## EXERCISE MATERIALS
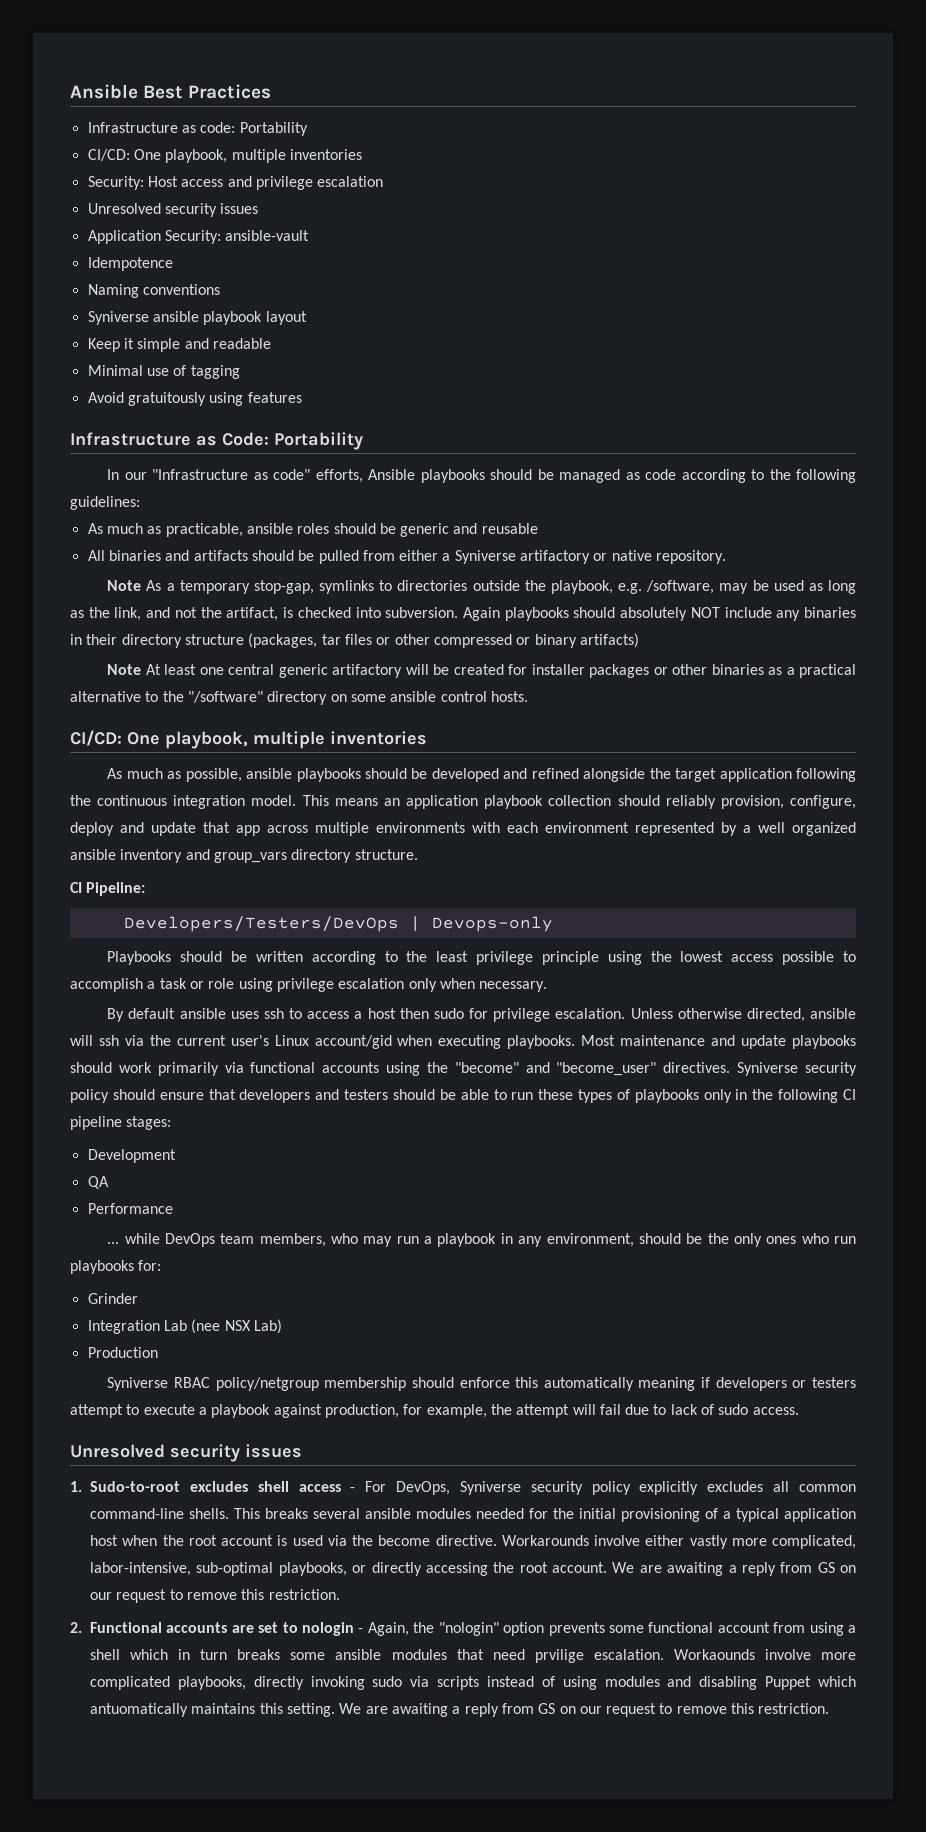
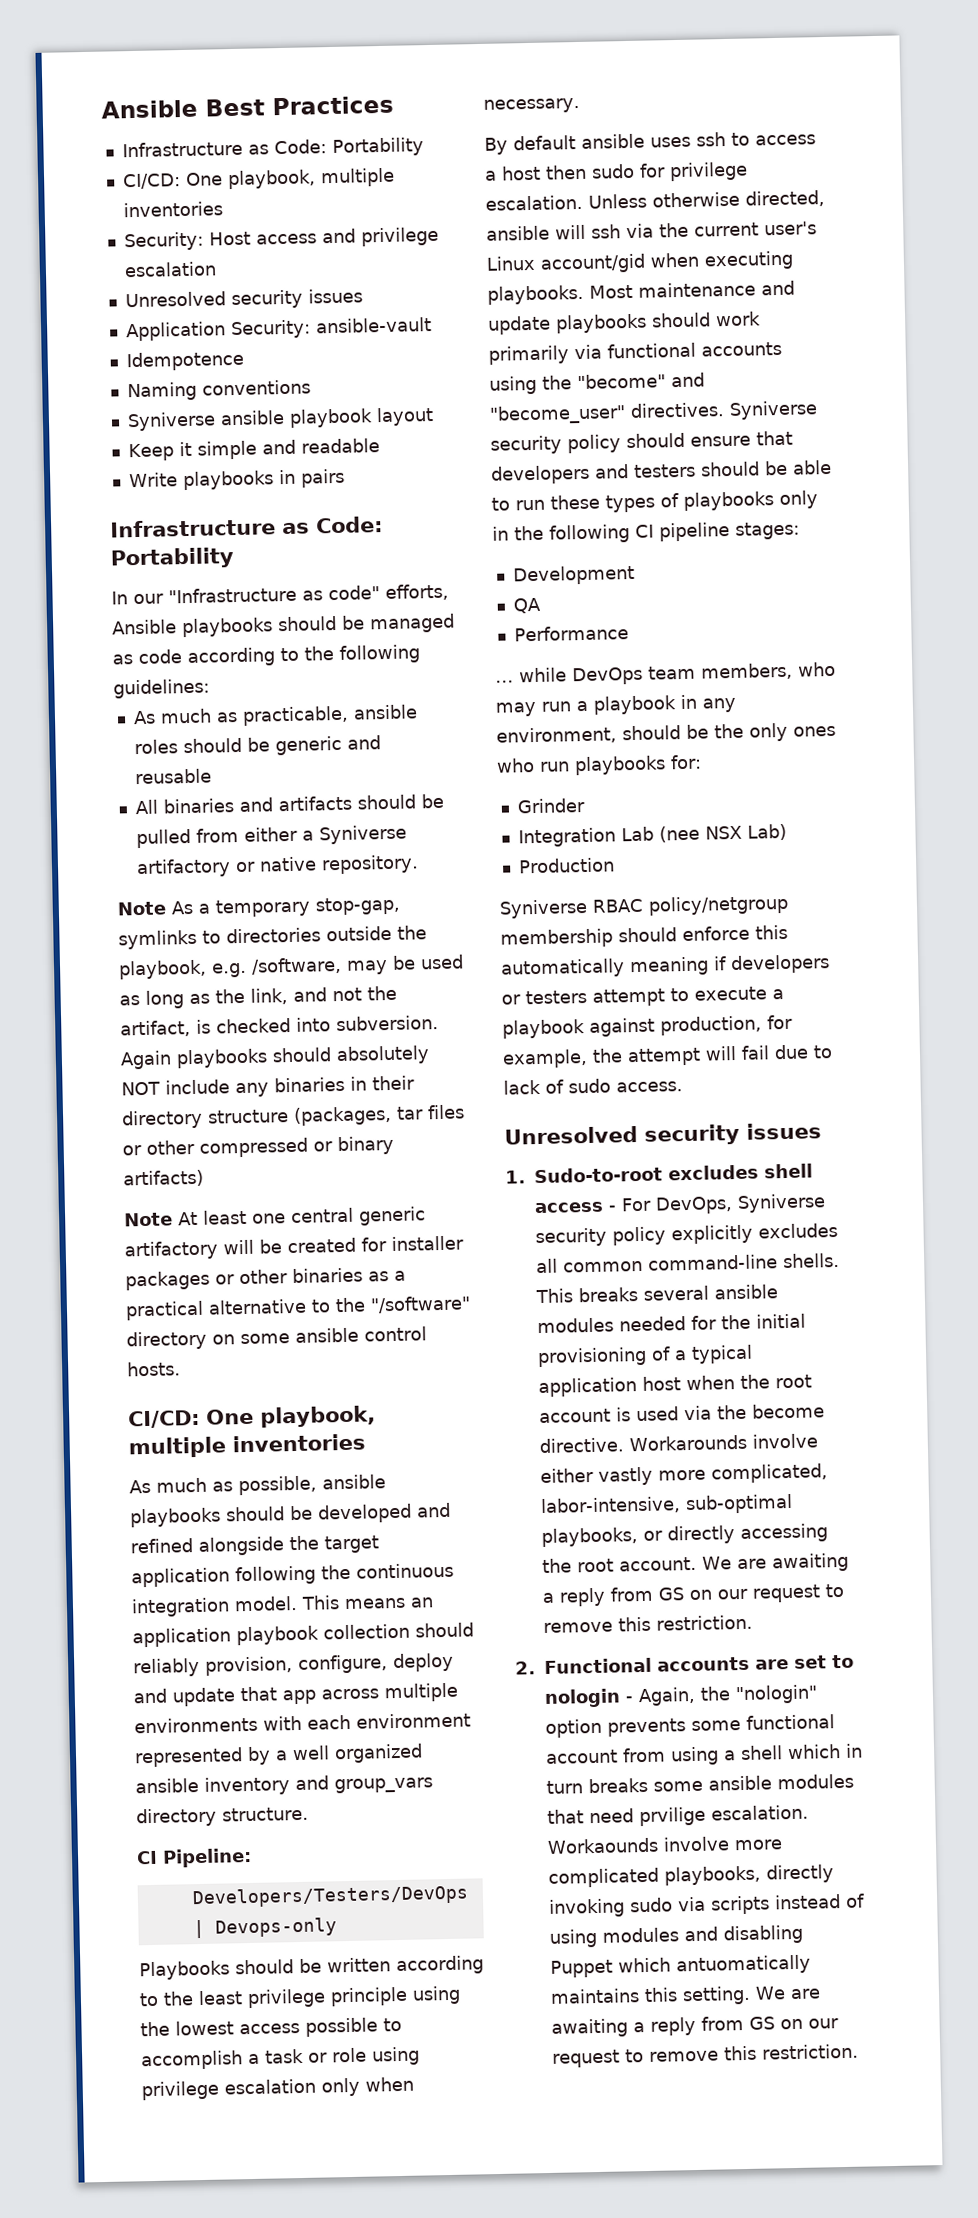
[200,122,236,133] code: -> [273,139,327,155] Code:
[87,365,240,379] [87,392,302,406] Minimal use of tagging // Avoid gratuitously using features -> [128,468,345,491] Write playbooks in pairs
--
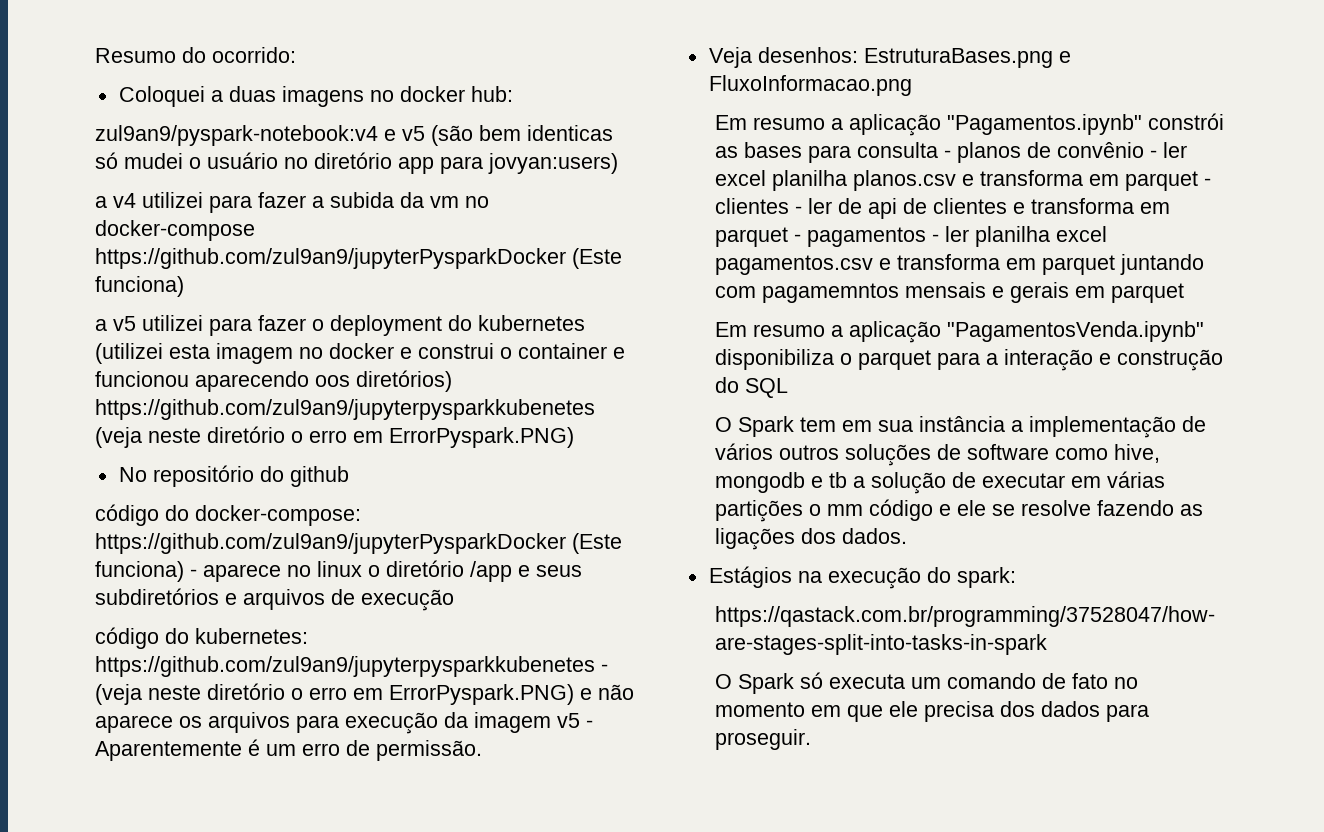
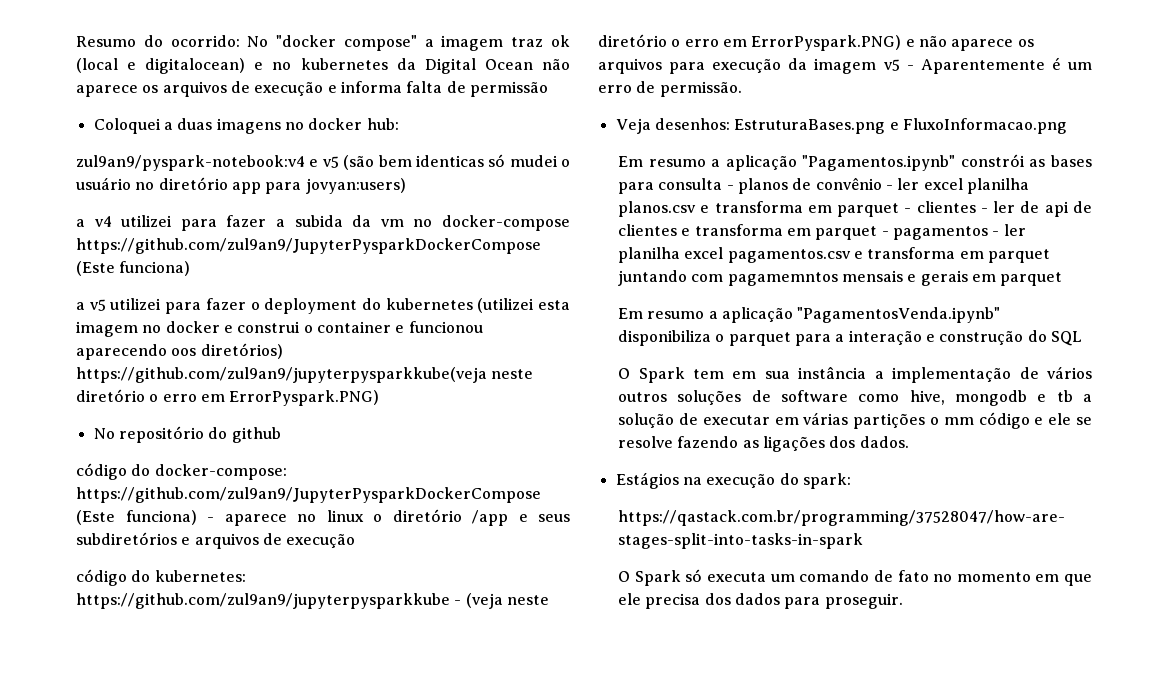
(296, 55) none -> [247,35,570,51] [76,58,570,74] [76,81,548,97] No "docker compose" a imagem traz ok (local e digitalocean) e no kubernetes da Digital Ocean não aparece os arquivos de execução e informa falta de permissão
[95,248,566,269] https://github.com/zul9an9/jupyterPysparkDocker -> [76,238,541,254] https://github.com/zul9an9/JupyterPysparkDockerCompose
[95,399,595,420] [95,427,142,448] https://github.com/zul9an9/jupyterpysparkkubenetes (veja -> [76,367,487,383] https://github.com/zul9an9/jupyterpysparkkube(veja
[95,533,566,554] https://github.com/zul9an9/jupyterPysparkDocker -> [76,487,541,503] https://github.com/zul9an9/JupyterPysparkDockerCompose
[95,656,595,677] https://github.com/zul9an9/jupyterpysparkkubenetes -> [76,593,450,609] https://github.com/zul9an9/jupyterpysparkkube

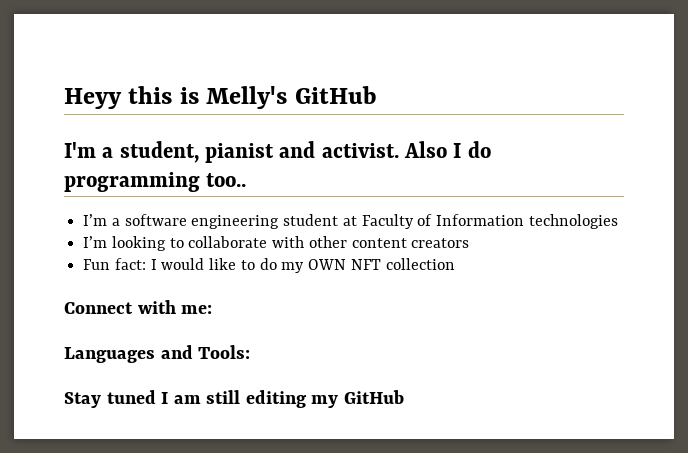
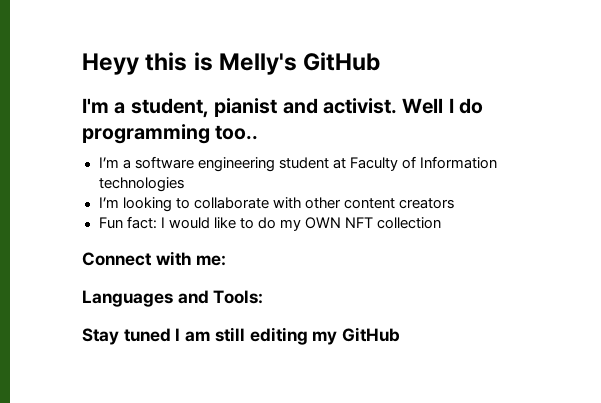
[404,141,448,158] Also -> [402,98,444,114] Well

## WORK ORDER
All that is needed is the exact run of lines above from the line containing "[200,122,236,133] code: ->" through the line containing "[87,365,240,379] [87,392,302,406] Minimal", both of them included.

## WRITTEN SOLUTION
[200,122,236,133] code: -> [273,139,327,155] Code:
[87,365,240,379] [87,392,302,406] Minimal use of tagging // Avoid gratuitously using features -> [128,468,345,491] Write playbooks in pairs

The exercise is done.